## WHAT TO PRODUCE:
Please give back, word for word, each line from the start of the entries through the one in which "[465,285,511,300] caddy). ->" is found.
#####
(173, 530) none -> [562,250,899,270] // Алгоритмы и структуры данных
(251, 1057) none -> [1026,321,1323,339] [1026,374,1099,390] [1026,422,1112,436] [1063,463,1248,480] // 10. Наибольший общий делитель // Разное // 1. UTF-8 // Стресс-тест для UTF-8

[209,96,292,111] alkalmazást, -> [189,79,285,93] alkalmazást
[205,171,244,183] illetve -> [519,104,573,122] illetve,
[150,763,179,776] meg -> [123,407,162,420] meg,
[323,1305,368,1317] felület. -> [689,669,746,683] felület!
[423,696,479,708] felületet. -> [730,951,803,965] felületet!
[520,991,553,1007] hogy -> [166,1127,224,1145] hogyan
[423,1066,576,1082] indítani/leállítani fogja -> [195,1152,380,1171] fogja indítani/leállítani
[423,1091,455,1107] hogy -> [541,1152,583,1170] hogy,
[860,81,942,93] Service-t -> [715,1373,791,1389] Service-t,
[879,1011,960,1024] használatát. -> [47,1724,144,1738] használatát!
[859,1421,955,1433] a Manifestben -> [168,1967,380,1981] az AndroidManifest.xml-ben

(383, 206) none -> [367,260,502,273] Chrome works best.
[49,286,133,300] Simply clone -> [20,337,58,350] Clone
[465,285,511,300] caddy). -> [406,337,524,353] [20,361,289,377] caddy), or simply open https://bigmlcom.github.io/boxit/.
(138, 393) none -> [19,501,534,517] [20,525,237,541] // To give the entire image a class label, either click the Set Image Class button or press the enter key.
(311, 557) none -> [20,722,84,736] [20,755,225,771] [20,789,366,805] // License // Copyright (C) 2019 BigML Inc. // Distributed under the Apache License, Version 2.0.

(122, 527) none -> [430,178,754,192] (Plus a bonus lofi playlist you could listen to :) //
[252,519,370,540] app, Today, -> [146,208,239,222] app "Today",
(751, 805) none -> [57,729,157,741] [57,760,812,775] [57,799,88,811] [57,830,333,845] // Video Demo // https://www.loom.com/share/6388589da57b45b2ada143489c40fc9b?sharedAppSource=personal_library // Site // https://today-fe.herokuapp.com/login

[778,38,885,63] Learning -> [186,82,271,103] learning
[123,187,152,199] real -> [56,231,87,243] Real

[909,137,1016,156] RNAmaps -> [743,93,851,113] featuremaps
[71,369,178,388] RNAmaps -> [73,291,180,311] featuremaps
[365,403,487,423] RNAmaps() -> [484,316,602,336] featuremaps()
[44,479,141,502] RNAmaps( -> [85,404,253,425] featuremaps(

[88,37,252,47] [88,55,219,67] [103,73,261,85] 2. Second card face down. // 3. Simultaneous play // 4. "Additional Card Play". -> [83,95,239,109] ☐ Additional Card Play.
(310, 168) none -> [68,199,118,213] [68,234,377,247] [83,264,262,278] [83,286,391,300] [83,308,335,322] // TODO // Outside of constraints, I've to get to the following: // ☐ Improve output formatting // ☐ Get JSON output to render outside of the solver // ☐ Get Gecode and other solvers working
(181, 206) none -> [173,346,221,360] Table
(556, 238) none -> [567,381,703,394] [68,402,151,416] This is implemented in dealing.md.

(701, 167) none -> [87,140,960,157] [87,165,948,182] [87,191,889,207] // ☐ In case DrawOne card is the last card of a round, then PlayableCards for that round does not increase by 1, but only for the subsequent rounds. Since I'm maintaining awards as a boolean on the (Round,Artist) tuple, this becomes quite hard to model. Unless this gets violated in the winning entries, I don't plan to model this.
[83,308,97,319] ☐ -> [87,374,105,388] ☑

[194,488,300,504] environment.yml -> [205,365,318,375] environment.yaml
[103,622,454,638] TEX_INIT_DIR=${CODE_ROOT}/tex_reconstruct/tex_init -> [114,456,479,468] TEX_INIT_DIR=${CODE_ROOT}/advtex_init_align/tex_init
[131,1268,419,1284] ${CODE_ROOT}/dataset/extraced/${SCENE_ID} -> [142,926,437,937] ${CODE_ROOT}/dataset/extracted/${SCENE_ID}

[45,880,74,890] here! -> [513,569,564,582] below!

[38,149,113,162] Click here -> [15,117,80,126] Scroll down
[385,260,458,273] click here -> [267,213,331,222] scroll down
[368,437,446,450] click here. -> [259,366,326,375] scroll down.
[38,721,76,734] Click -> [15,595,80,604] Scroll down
#####
## EXPECTED ANSWER:
(173, 530) none -> [562,250,899,270] // Алгоритмы и структуры данных
(251, 1057) none -> [1026,321,1323,339] [1026,374,1099,390] [1026,422,1112,436] [1063,463,1248,480] // 10. Наибольший общий делитель // Разное // 1. UTF-8 // Стресс-тест для UTF-8

[209,96,292,111] alkalmazást, -> [189,79,285,93] alkalmazást
[205,171,244,183] illetve -> [519,104,573,122] illetve,
[150,763,179,776] meg -> [123,407,162,420] meg,
[323,1305,368,1317] felület. -> [689,669,746,683] felület!
[423,696,479,708] felületet. -> [730,951,803,965] felületet!
[520,991,553,1007] hogy -> [166,1127,224,1145] hogyan
[423,1066,576,1082] indítani/leállítani fogja -> [195,1152,380,1171] fogja indítani/leállítani
[423,1091,455,1107] hogy -> [541,1152,583,1170] hogy,
[860,81,942,93] Service-t -> [715,1373,791,1389] Service-t,
[879,1011,960,1024] használatát. -> [47,1724,144,1738] használatát!
[859,1421,955,1433] a Manifestben -> [168,1967,380,1981] az AndroidManifest.xml-ben

(383, 206) none -> [367,260,502,273] Chrome works best.
[49,286,133,300] Simply clone -> [20,337,58,350] Clone
[465,285,511,300] caddy). -> [406,337,524,353] [20,361,289,377] caddy), or simply open https://bigmlcom.github.io/boxit/.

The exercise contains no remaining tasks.